Si les appelants et intervenant volontaire font valoir à juste titre que le jugement du tribunal judiciaire lédonien du 4 octobre 2022 , qui ordonne en son dispositif 'la clôture de la procédure de liquidation judiciaire concernant la SCEA [Adresse 9], M. [O] [H] et Mme [G] [H]', ne précise pas qu'il s'agit d'une clôture pour insuffisance d'actif, il n'en demeure pas moins au vu du faisceau d'indices plaidant en ce sens qu'il s'agit du motif sur lequel elle repose.
En effet, la clôture pour insuffisance d'actifs a lieu quand le produit de la réalisation des actifs de la société débitrice ne permet plus de désintéresser les créanciers, même de manière partielle, et il résulte à suffisance de la motivation du jugement précité que la société ne possède plus aucun bien immobilier ni autre actif réalisable à l'exception d'une parcelle cadastré AR[Cadastre 6] d'une contenance de 59a 43ca, en indivision avec des tiers, dont la cession de gré à gré a d'ores et déjà été autorisée au profit de la ville de [Localité 4] moyennant un prix de 8 000 euros, alors que le passif antérieur s'élève à 573 000 euros.
Il résulte également de cette décision et des productions que le surplus des biens immobiliers composés des autres parcelles de terres agricoles et des bâtiments de la SCEA ont été cédés aux consorts [J], par acte du 30 mai 2022, après autorisation du juge commissaire de Lons le Saunier par ordonnance du 14 janvier 2019, moyennant un prix de 265 000 euros, qui n'a pas été suffisant pour désintéresser tous les créanciers.
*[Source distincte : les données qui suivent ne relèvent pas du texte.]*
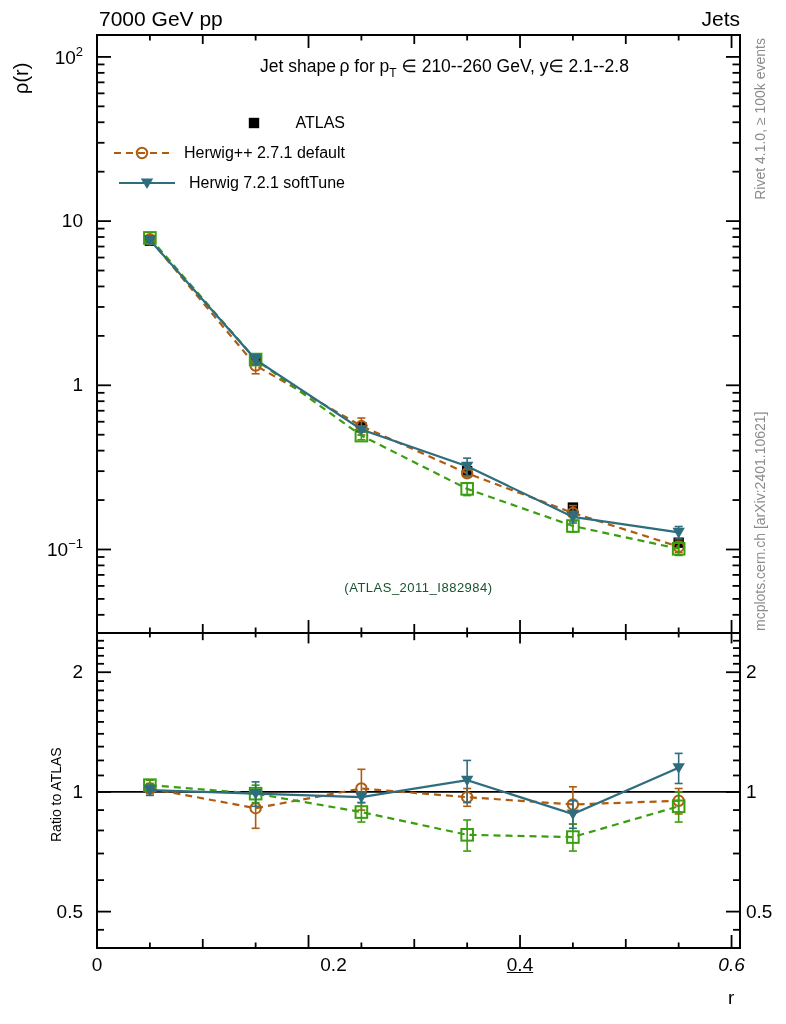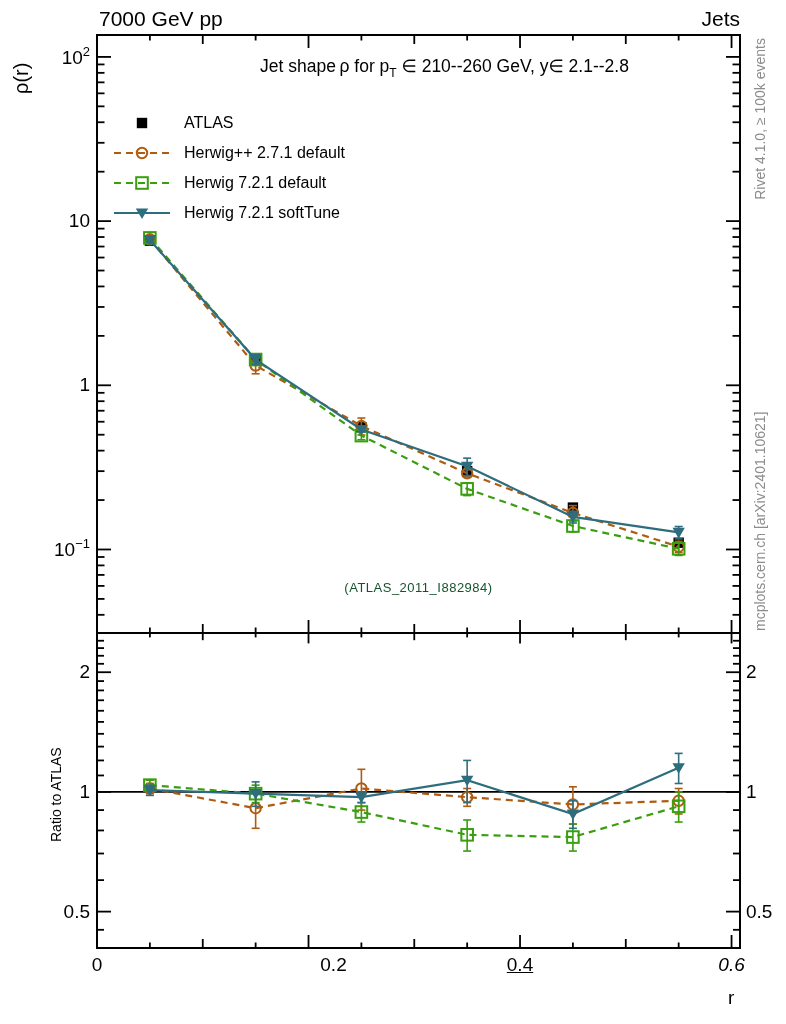"102" .ytick { left: 20px -> 13px }
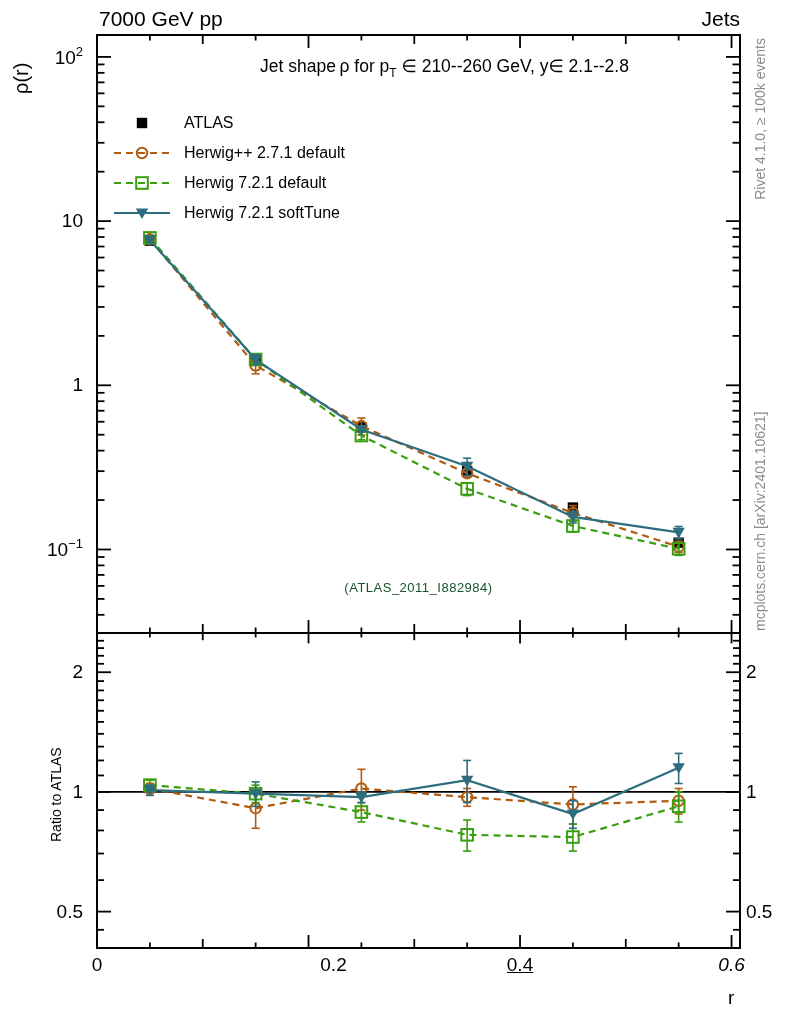"ATLAS" .legend-row { justify-content: none -> flex-end }
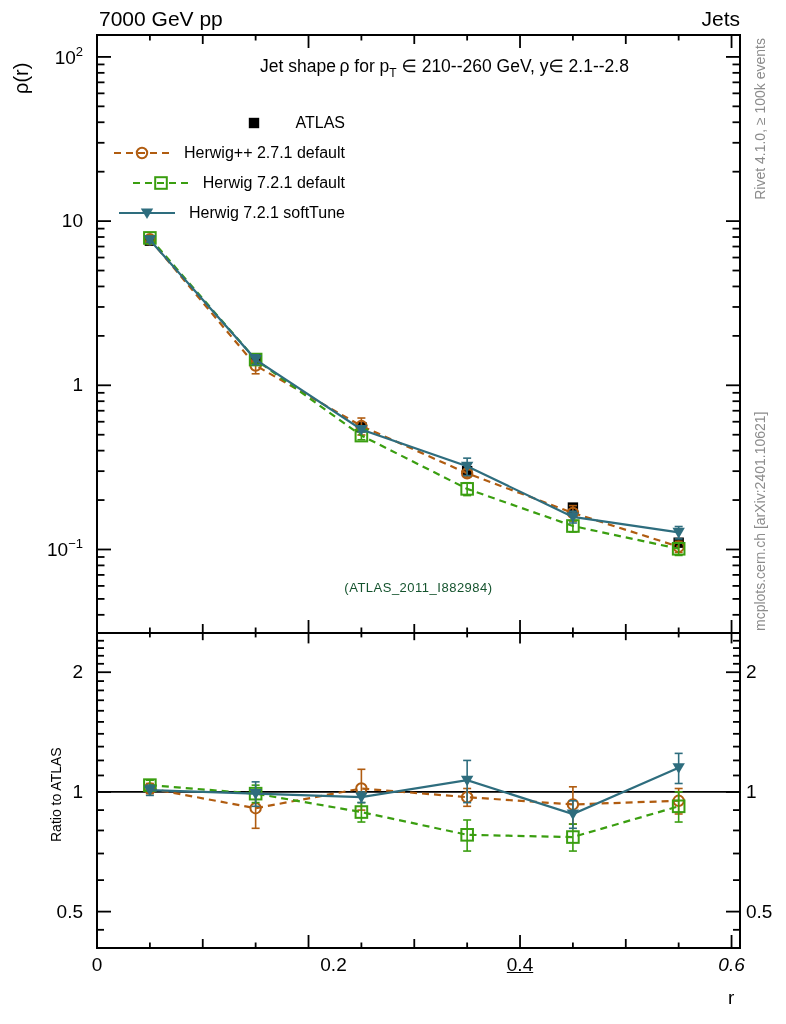"Herwig 7.2.1 default" div.legend-row { html: <div> <svg> <line></line> <rect></rect> </svg> <span>Herwig 7.2.1 default</span> </div> -> none }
Si les appelants et intervenant volontaire prétendent que la société possède encore un cheptel et du matériel ils n'en justifient nullement en l'état des pièces communiquées.
Cette allégation est au demeurant contredite par Maître [Z] [F], mandataire ad hoc désignée par cette même décision pour suivre la procédure de vente immobilière de gré à gré autorisée par le juge commissaire le 30 juillet 2018 et répartir le prix de vente, qui atteste le 15 décembre 2023 que la clôture ainsi prononcée est une clôture pour insuffisance d'actifs et que l'ensemble des actifs avaient été réalisés à la date de la clôture (pièce n°7).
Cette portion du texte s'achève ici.